# EXERCISE
Copy exactly, line for line, the part of the listing from the line containing "Schultergurt 38mm schwarz" through its last line, and nothing else.

# GIVEN ENTRIES
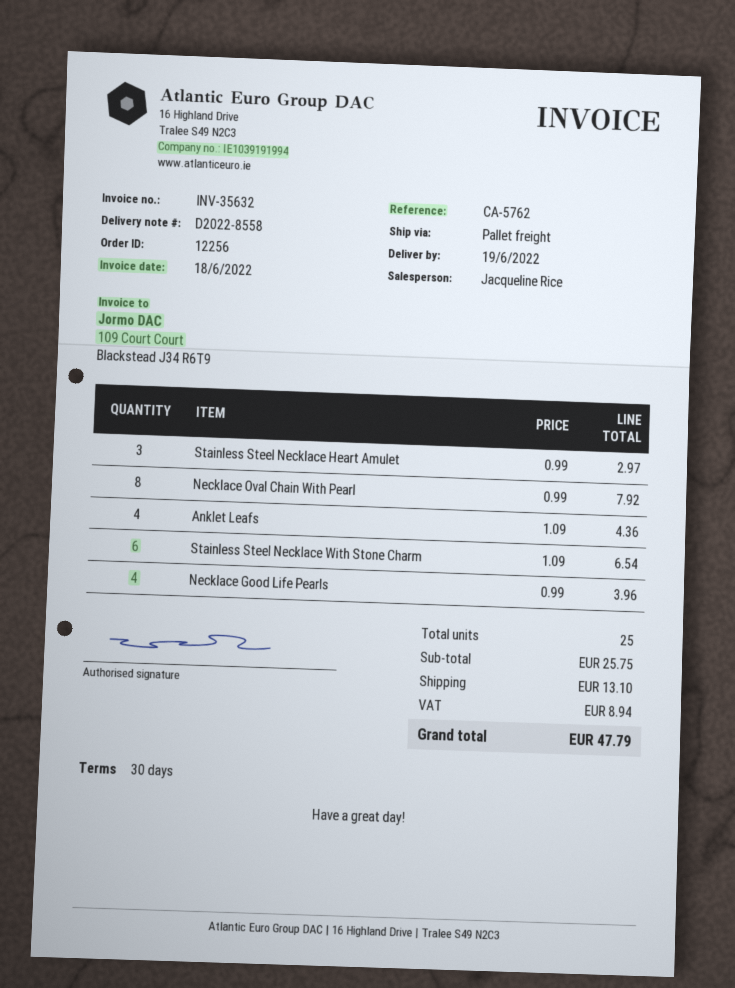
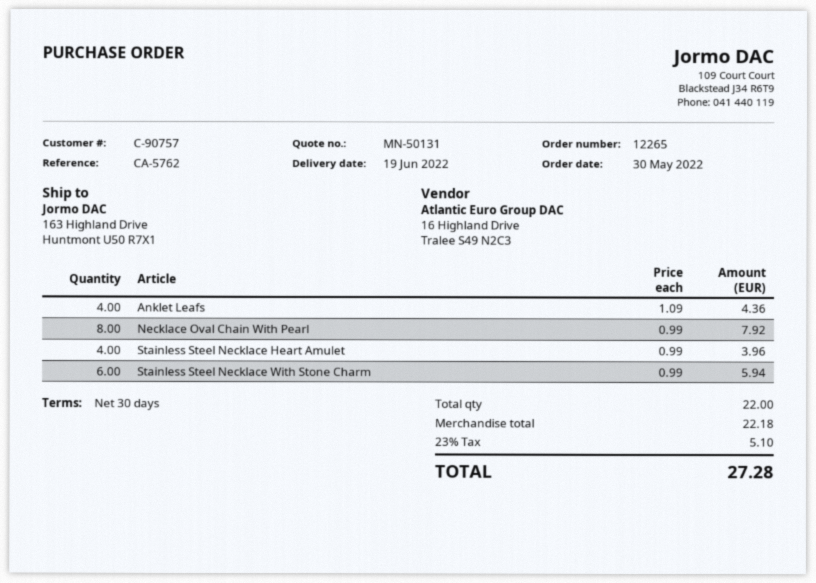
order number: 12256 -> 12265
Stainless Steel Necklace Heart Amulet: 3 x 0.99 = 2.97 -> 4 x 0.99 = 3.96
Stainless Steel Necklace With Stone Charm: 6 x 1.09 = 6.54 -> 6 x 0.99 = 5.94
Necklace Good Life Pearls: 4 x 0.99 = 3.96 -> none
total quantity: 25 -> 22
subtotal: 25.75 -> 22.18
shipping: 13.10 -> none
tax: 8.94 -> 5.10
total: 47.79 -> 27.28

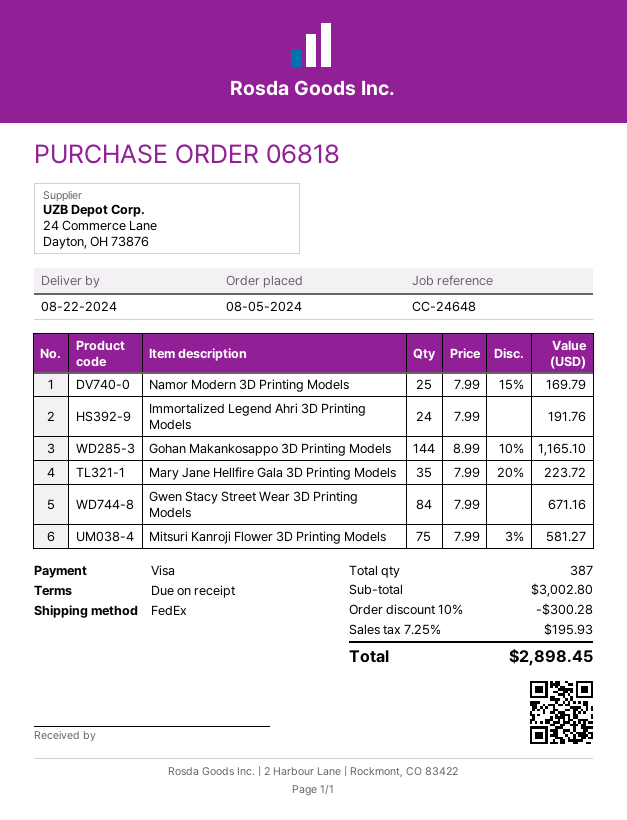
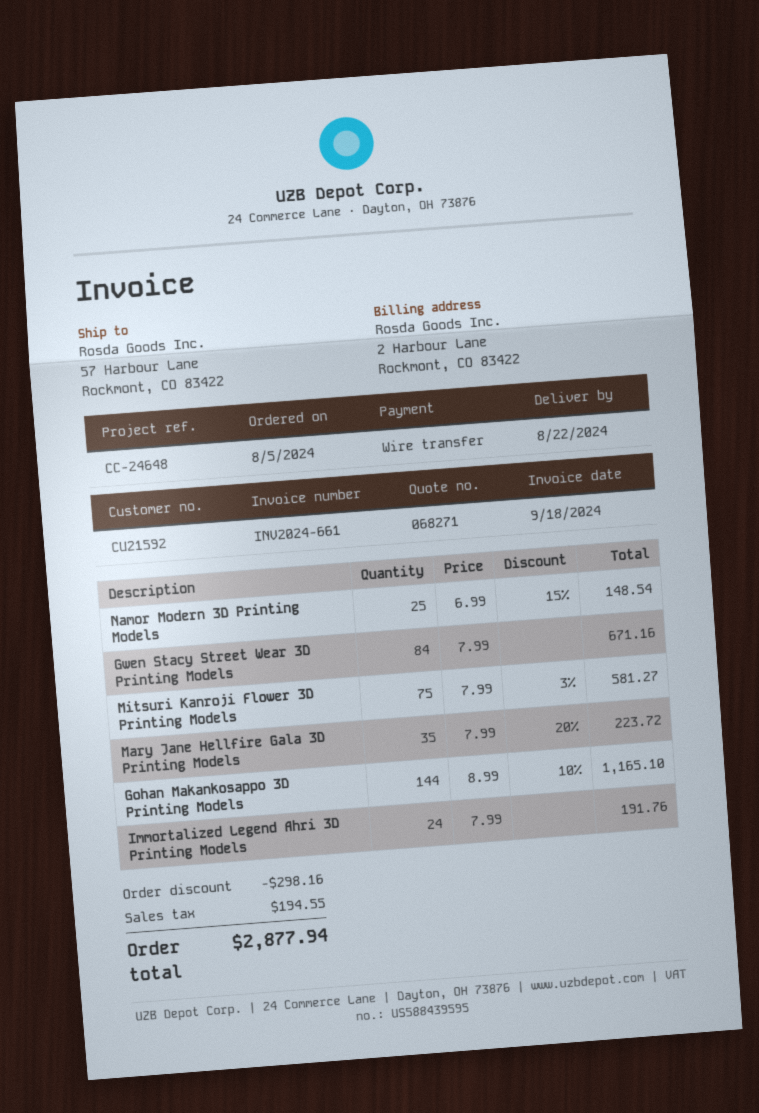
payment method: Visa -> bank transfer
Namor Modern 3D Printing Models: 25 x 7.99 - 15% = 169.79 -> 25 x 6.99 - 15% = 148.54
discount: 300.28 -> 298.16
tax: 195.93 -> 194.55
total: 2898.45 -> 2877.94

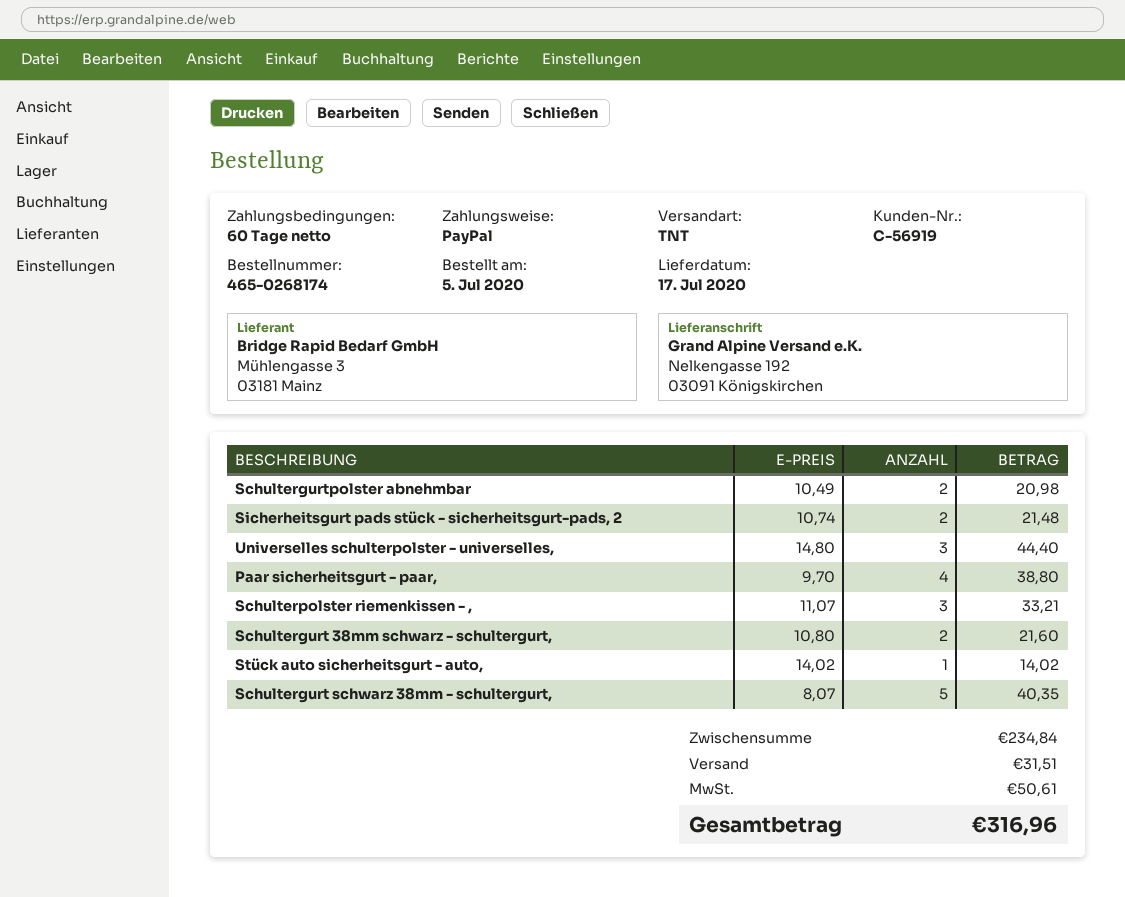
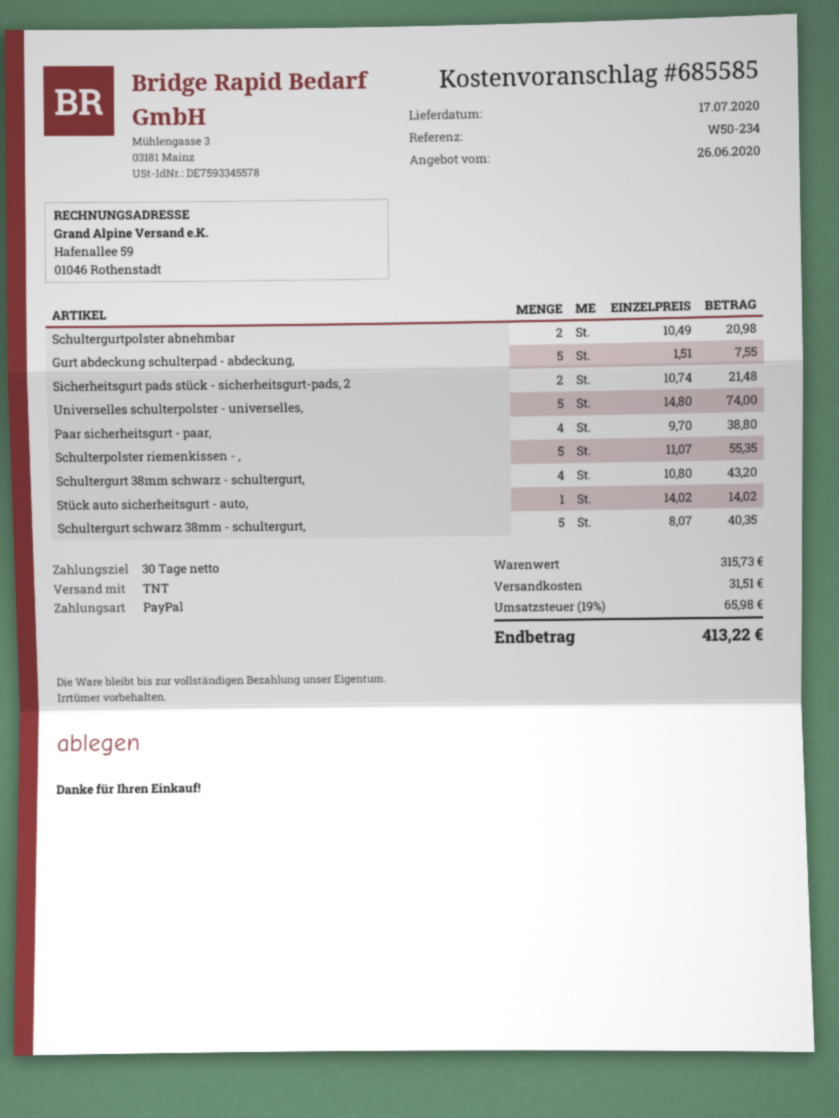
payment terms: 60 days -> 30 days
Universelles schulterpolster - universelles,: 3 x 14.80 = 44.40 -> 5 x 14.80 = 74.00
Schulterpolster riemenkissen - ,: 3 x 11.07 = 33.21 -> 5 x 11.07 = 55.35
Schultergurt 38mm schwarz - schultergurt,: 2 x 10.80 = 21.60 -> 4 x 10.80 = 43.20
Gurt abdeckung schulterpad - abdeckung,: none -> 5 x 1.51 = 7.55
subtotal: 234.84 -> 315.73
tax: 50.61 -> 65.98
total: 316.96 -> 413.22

# RESULT FOR THIS TASK
Schultergurt 38mm schwarz - schultergurt,: 2 x 10.80 = 21.60 -> 4 x 10.80 = 43.20
Gurt abdeckung schulterpad - abdeckung,: none -> 5 x 1.51 = 7.55
subtotal: 234.84 -> 315.73
tax: 50.61 -> 65.98
total: 316.96 -> 413.22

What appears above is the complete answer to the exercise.